- [What to do] In the entries below, count each line where "style" appears. Give the total and nothing more.
*** Opening of Input data ***
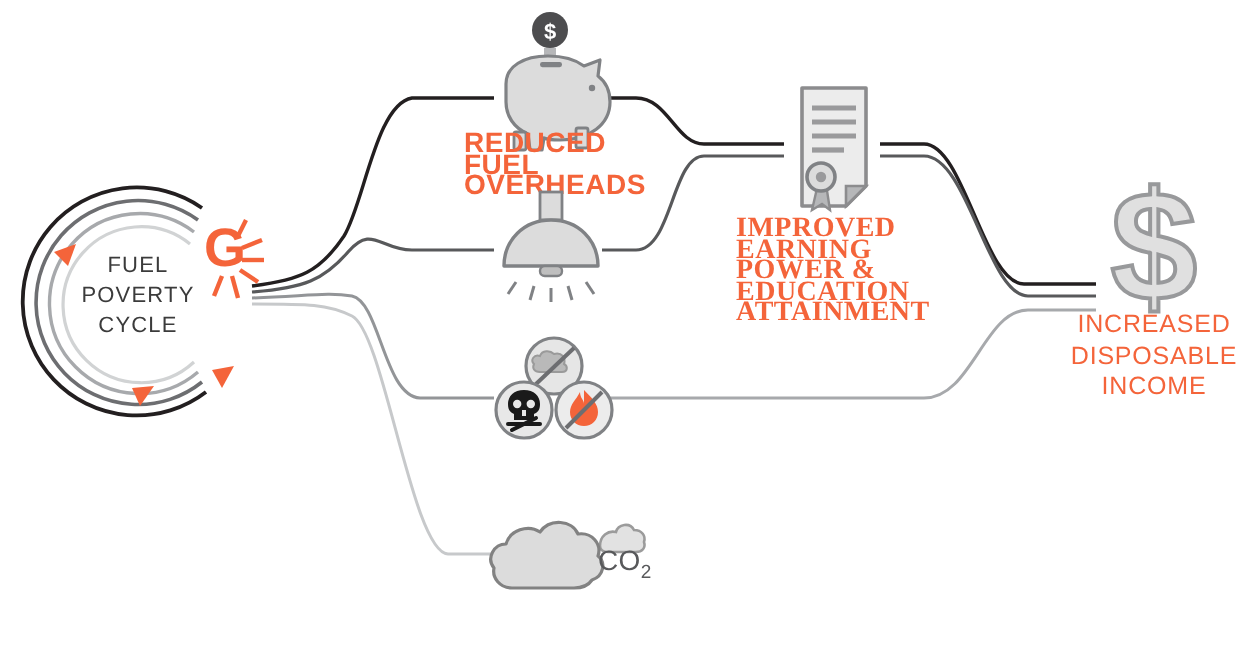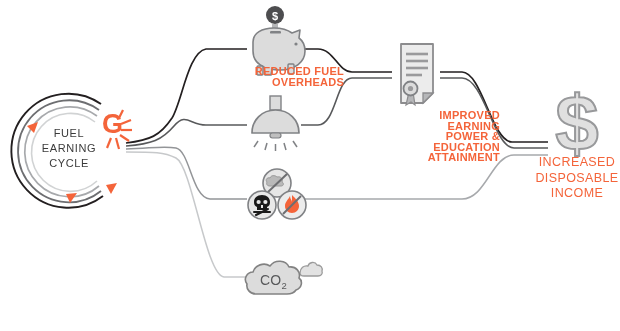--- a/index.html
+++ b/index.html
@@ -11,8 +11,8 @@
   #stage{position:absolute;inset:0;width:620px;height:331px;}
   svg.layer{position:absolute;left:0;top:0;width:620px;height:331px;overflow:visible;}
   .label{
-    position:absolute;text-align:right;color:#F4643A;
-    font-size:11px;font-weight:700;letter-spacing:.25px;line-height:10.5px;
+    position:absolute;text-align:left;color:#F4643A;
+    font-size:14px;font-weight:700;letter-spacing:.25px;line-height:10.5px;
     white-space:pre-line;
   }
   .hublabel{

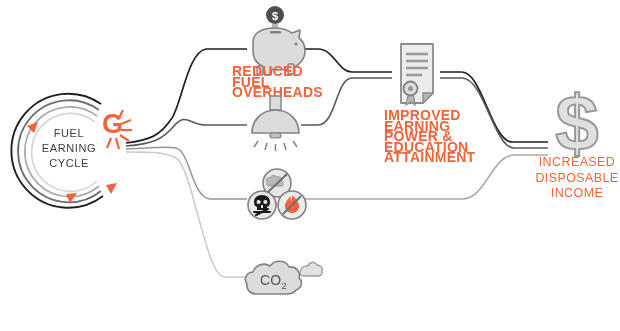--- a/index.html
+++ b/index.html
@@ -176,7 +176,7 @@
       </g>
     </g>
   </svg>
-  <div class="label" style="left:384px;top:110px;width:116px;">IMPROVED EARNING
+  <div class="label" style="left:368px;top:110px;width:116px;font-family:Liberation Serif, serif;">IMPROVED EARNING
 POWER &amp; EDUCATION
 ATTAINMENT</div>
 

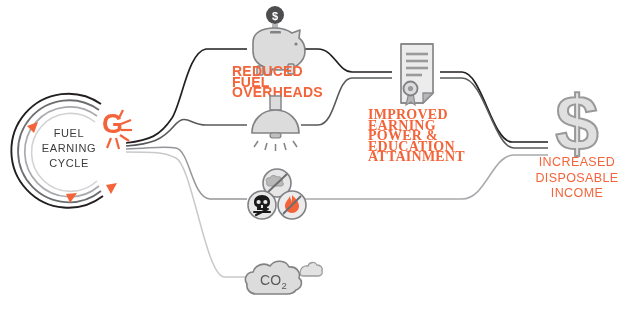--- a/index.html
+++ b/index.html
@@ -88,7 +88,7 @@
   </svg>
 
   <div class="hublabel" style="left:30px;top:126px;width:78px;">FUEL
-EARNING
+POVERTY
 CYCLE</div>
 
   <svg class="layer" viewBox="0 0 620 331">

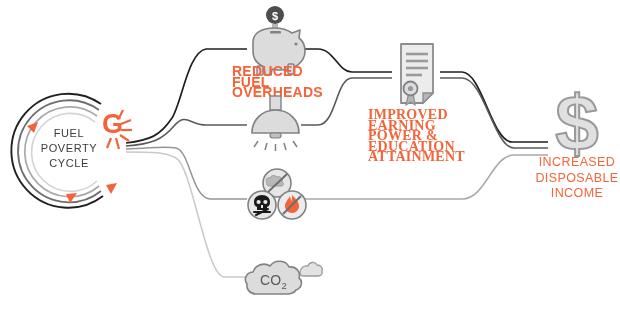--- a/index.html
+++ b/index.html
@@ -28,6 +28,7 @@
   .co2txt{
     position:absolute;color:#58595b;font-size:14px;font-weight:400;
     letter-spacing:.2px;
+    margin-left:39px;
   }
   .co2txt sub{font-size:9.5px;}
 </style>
*** Close of Input data ***
*** Opening of Input data ***
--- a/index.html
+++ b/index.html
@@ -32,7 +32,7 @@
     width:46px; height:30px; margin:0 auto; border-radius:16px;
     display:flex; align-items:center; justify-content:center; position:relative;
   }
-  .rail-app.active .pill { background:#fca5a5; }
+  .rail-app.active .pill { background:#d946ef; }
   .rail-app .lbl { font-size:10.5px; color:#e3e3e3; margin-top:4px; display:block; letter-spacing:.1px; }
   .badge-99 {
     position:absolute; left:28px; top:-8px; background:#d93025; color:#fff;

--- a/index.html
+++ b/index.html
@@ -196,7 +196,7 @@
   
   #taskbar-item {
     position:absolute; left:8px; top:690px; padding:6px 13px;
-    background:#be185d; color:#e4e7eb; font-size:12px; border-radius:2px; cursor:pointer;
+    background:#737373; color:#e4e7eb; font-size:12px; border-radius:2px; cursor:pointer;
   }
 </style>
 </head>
*** Close of Input data ***
- [Written answer] 5